Глава 36
ПЛЕН
Когда я пришел в себя, в голове шумело, а в затылке при каждом ударе сердца пульсировала боль. Очень затекла шея. Но больше всего ломило в руках и ногах. Что и неудивительно, я был связан. Меня несли на жерди, и при каждом шаге носильщиков тело ритмично покачивало из стороны в сторону. Так тащат с удачной охоты кабана, оленя или какую-нибудь другую крупную дичь. Не значит ли это, что я сам сейчас стал этой дичью? Я покрутил головой, пытаясь рассмотреть захвативших меня людей.
С виду вполне обычные, разве что цвет кожи темнее, чем у тех, которых я привык видеть вокруг себя. Волосы черные, но не кучерявые, ростом не пигмеи, физически развиты довольно хорошо. Что еще? Одежды на них самый минимум, только набедренные повязки вроде юбок, сделанных непонятно из чего. Довольно короткие, надо сказать, и едва прикрывающие то, чем иные мужчины гордятся, иные утешаются тем, что не это главное, а остальные иногда подвергают себя жестокой депрессии.
Обуви нет. На одном из них камзол явно с чужого плеча, и выглядит он ужасно знакомым. Так и есть, раньше он был моим, а на мне из одежды только шелковые подштанники самого что ни на есть гламурного сиреневого цвета. Ну, хоть их оставили, ироды.

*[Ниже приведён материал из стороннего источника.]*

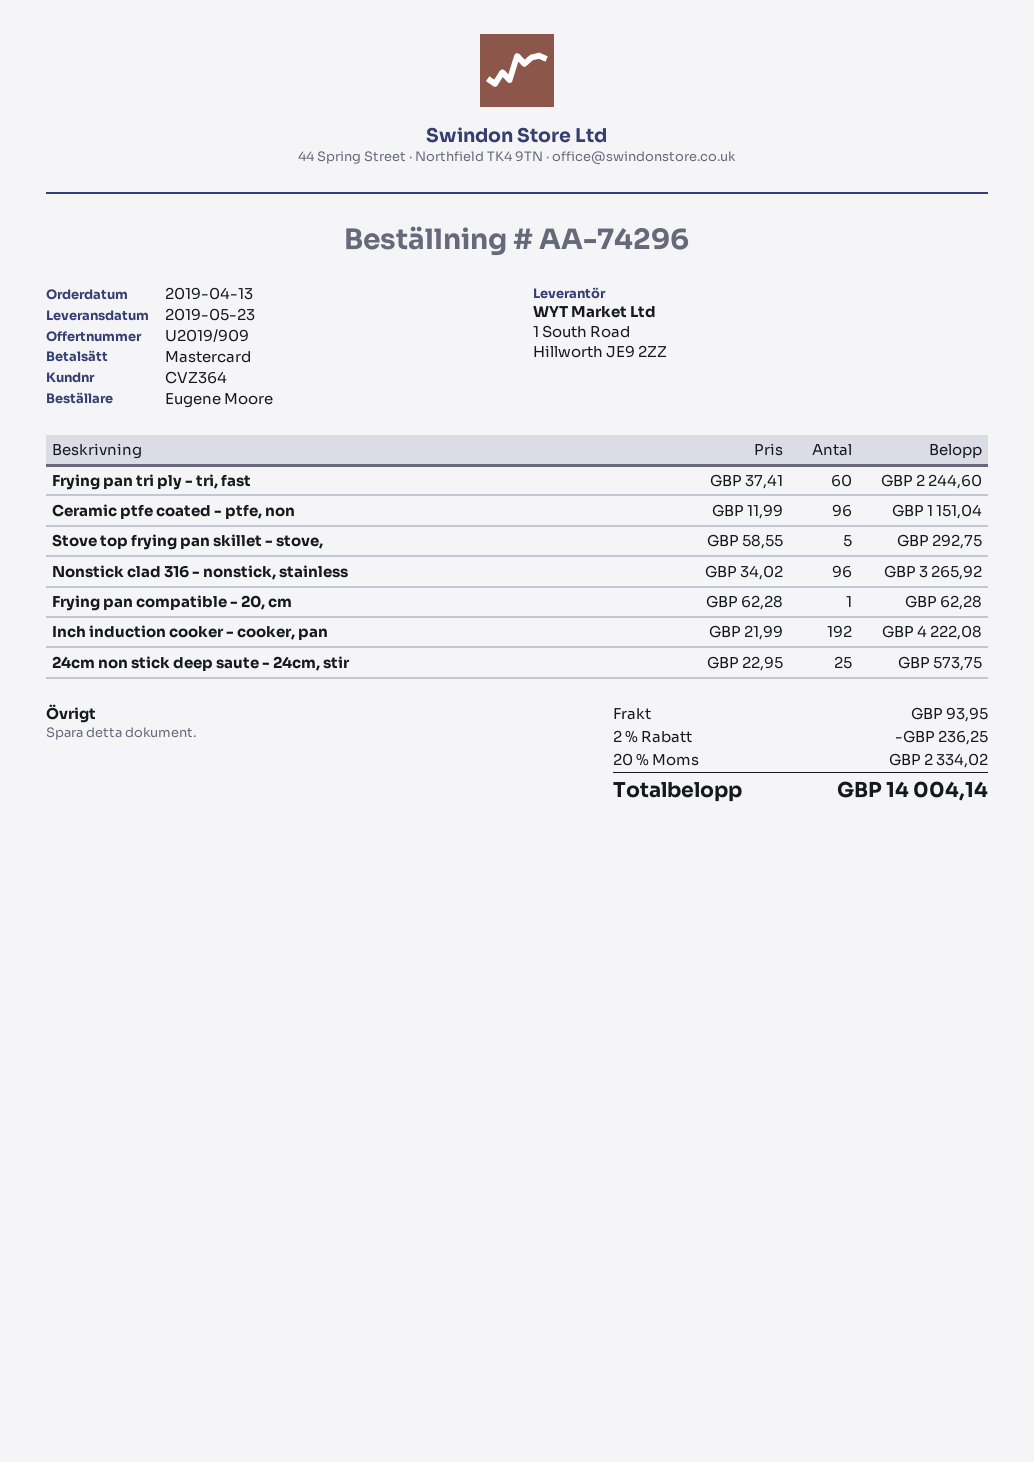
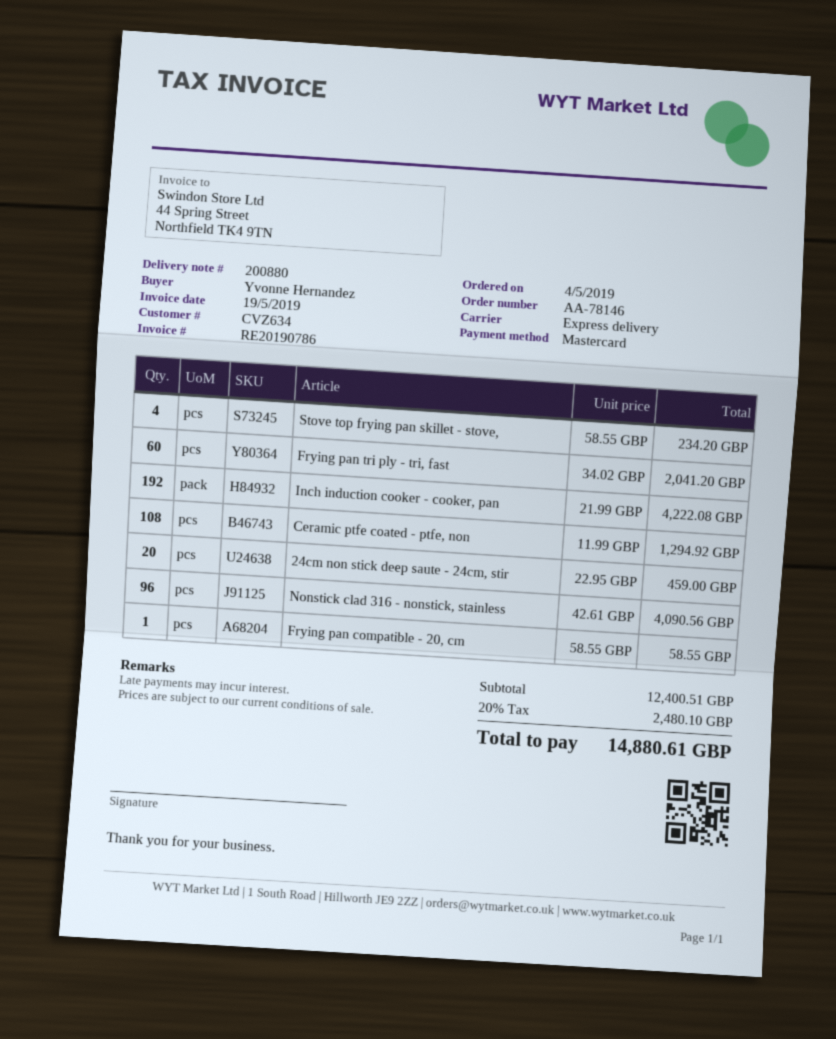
order number: AA-74296 -> AA-78146
order date: 2019-04-13 -> 2019-05-04
customer number: CVZ364 -> CVZ634
ordered by: Eugene Moore -> Yvonne Hernandez
Frying pan tri ply - tri, fast: 60 x 37.41 = 2244.60 -> 60 x 34.02 = 2041.20
Ceramic ptfe coated - ptfe, non: 96 x 11.99 = 1151.04 -> 108 x 11.99 = 1294.92
Stove top frying pan skillet - stove,: 5 x 58.55 = 292.75 -> 4 x 58.55 = 234.20
Nonstick clad 316 - nonstick, stainless: 96 x 34.02 = 3265.92 -> 96 x 42.61 = 4090.56
Frying pan compatible - 20, cm: 1 x 62.28 = 62.28 -> 1 x 58.55 = 58.55
24cm non stick deep saute - 24cm, stir: 25 x 22.95 = 573.75 -> 20 x 22.95 = 459.00
discount: 2% = 236.25 -> none
shipping: 93.95 -> none
tax: 20% = 2334.02 -> 20% = 2480.10
total: 14004.14 -> 14880.61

Было очень больно, руки свело судорогой, а в затылке пульсировал огонь. Дорога, точнее, тропа в густой растительности сельвы, по которой мы двигались, пошла под уклон. Уклон оказался значительным, и голова заболела сильнее от прихлынувшей к ней крови. В конце спуска протекала речушка, вода весело журчала где-то за спиной, и пить хотелось уже нестерпимо.
И куда это меня несут? Надеюсь, они не собираются мной пообедать? Что-то очень не хочется заканчивать жизнь именно так. Хотя какая тебе разница, Артуа, если тебя убьют, ты этого уже не увидишь. Только они должны иметь в виду, что на этот раз у них будет особо экзотическое блюдо — иноземец, вернее даже, иномирянин.
Я усмехнулся, несмотря на боль в голове. Затем подумал, что если каким-нибудь невероятным случаем Янианна узнает о том, как именно я окончил свою жизнь, то что она будет думать? Моим врагам такое известие непременно понравится, я представляю, сколько будет шуток по этому поводу.
Интересно, будет ли у меня в Империи могилка и как она будет выглядеть? Ничего в голову не приходит, кроме надгробия в виде котла с торчащей из него головой с гордым хищным профилем. И я усмехнулся вновь.
Задний из моих носильщиков споткнулся. И я получил ногой в бок. При чем здесь я? Под ноги смотреть надо. В ответ на мой взгляд носильщик ощерился, обнажив крупные белые зубы без малейших признаков кариеса. Да ладно тебе. В существующей у вас иерархии ты занимаешь самую нижнюю ступень. Будь ты крутым воином или охотником, тебя бы не заставили таскать пленников. Это работа как раз для таких, как ты, чтобы хлеб напрасно не жрали, хоть какая-то от вас польза. Так что не пугай, не надо. И еще, ты должен быть доволен, что я усмехаюсь. Потому что когда будешь поедать мою печень (или что там положено для того, чтобы к тебе перешли мои сила и мужество), к тебе перейдет и не изменившее мне во время тяжелых испытаний чувство юмора.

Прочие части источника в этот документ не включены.